The "API" folder Last updated: 10. Oct 2025

Create your custom JSON WEB API by placing JS files that will run server side in the #/API foider.

The #/API folder

Any .JS or .HASH file placed in this folder will automatically run on the server side and the response from JS files will be converted to JSON and returned.

This means if you put any .JS files in this folder they will run server side. Unlike any other folder where they will just be served raw to the front end.

HASH files will execute and return HTML if not .CSS.HASH or .CSS.TXT, etc extensions are specified. Then appropriate mime type will be attempted set by the system.

API functions (read and write)

Because the API functions are not cached on the server an extra set of functions are available when running JS from the API folder. These are here to make it possible to create dynamic web applications that your static frontend (always cached) can access data dynamically from.

This is according to PWA standards.

The extra functions available are:

  • Write data to docly

  • Get current user information

  • Call external API's

From the API you can read values for querystring from the "query" object and "form" object for posted form values.

See functions marked with API only in the JS reference:
https://developers.docly.net/JavaScript/

Security

Docly provides a comprehensive security framework for your API endpoints, including automated threat detection, progressive blocking mechanisms, and built-in protection against common attack vectors. Understanding how authentication and authorization work in Docly is essential for building secure applications.

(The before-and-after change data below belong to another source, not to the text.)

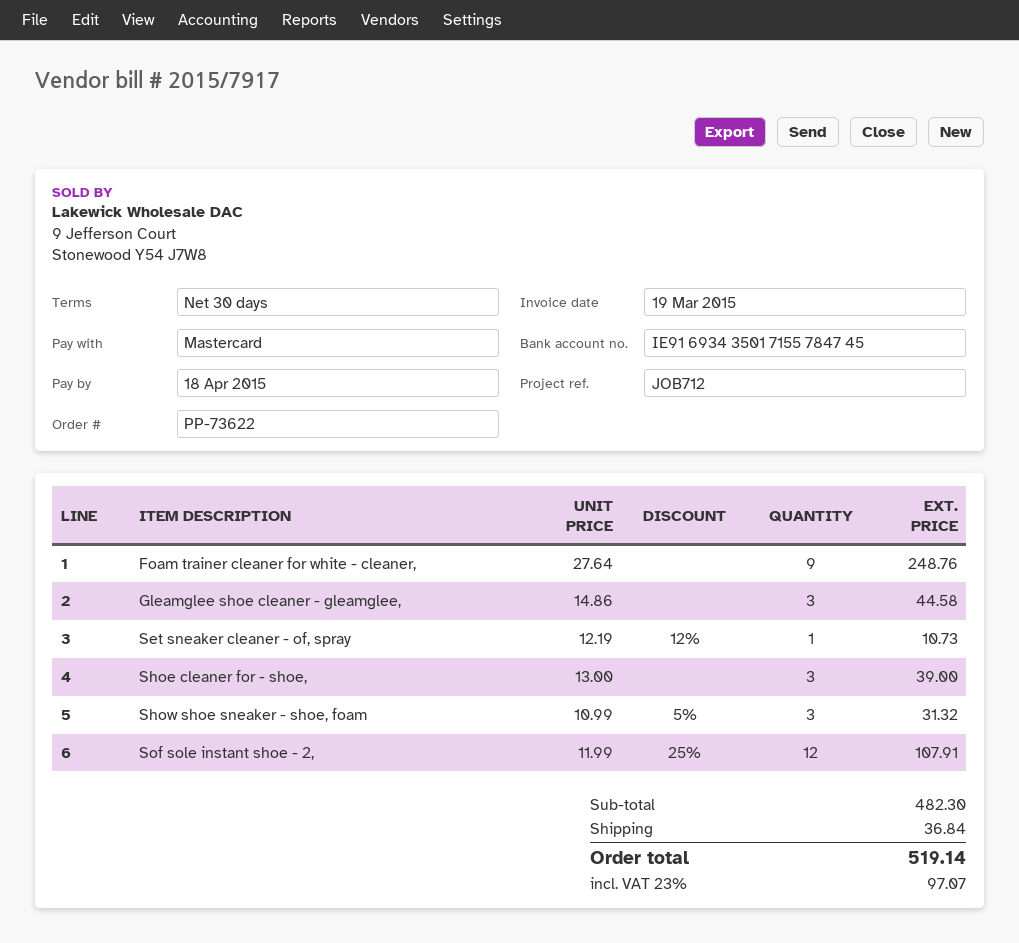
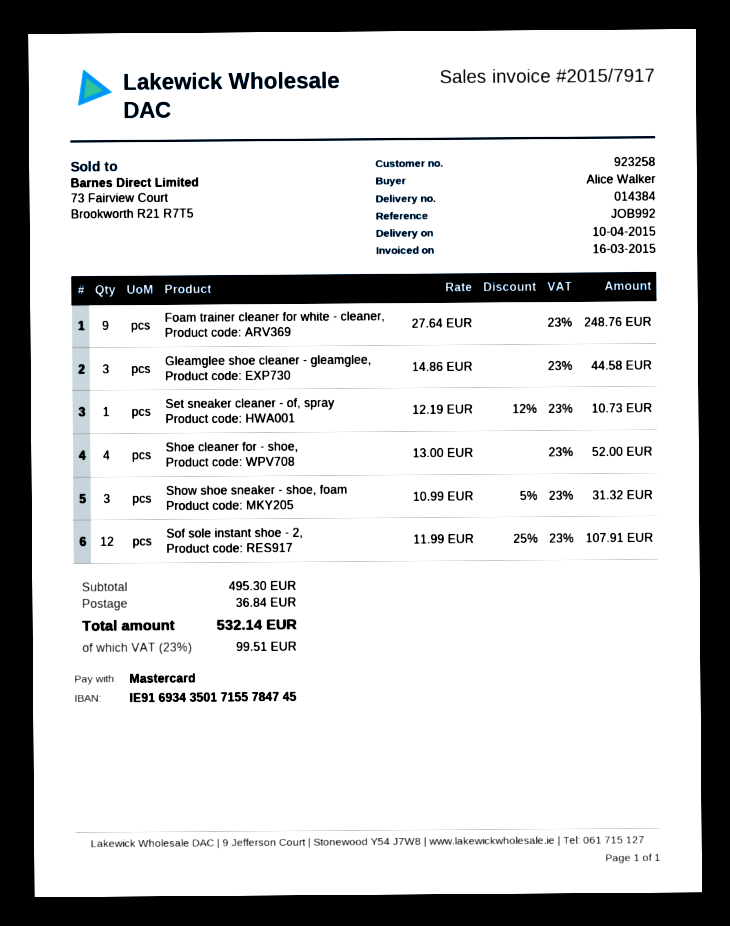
invoice date: 2015-03-19 -> 2015-03-16
reference: JOB712 -> JOB992
Shoe cleaner for - shoe,: 3 x 13.00 = 39.00 -> 4 x 13.00 = 52.00
subtotal: 482.30 -> 495.30
tax: 23% = 97.07 -> 23% = 99.51
total: 519.14 -> 532.14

Docly handles user authentication through its built-in login system. When you publish a folder or website with 'Login Required', Docly ensures that only invited users with valid accounts can access your application. However, you are responsible for implementing authorization logic in your API endpoints to verify that authenticated users have the appropriate permissions for specific operations.

When Docly's security system detects suspicious activity (which you can flag using docly.flagActivity()), it follows a progressive enforcement sequence to protect your API:

  1. The offending IP address is temporarily blocked

  2. To regain access, the user must pass a reCAPTCHA challenge

  3. Continued suspicious activity results in a hard block from your site

  4. Hard-blocked IPs must apply to be unblocked manually

Activity Flagging: Use docly.flagActivity() to flag suspicious activities such as:

  • Failed login attempts

  • Invalid API requests

  • Suspicious access patterns

  • Unauthorized access attempts

Path Security: All paths in Docly are absolute paths within each webapp. This design eliminates path traversal and injection vulnerabilities, as there is no way to escape the webapp's directory structure.

Authentication vs Authorization: Docly handles authentication - verifying that a user with an invitation to your application is logged in before they can access it. However, you must implement authorization in your API endpoints - checking whether an authenticated user has permission to perform specific actions or access particular data. Unless you're running a public application or implementing a custom login experience, you should maintain your own internal table of users and access rights to control what authenticated users can do within your application.

Docly provides built-in security features to protect your API endpoints from common attacks.

For applications requiring fine-grained access control, implement authorization checks in your API endpoints by maintaining user roles and permissions in your data structures, then validating these permissions before executing sensitive operations.

Caching

API functions are always executed on each call and not cached unlike .hash files in other folders. Which will be cached until any underlying data has changed, where they will be regenerated on demand on the next request.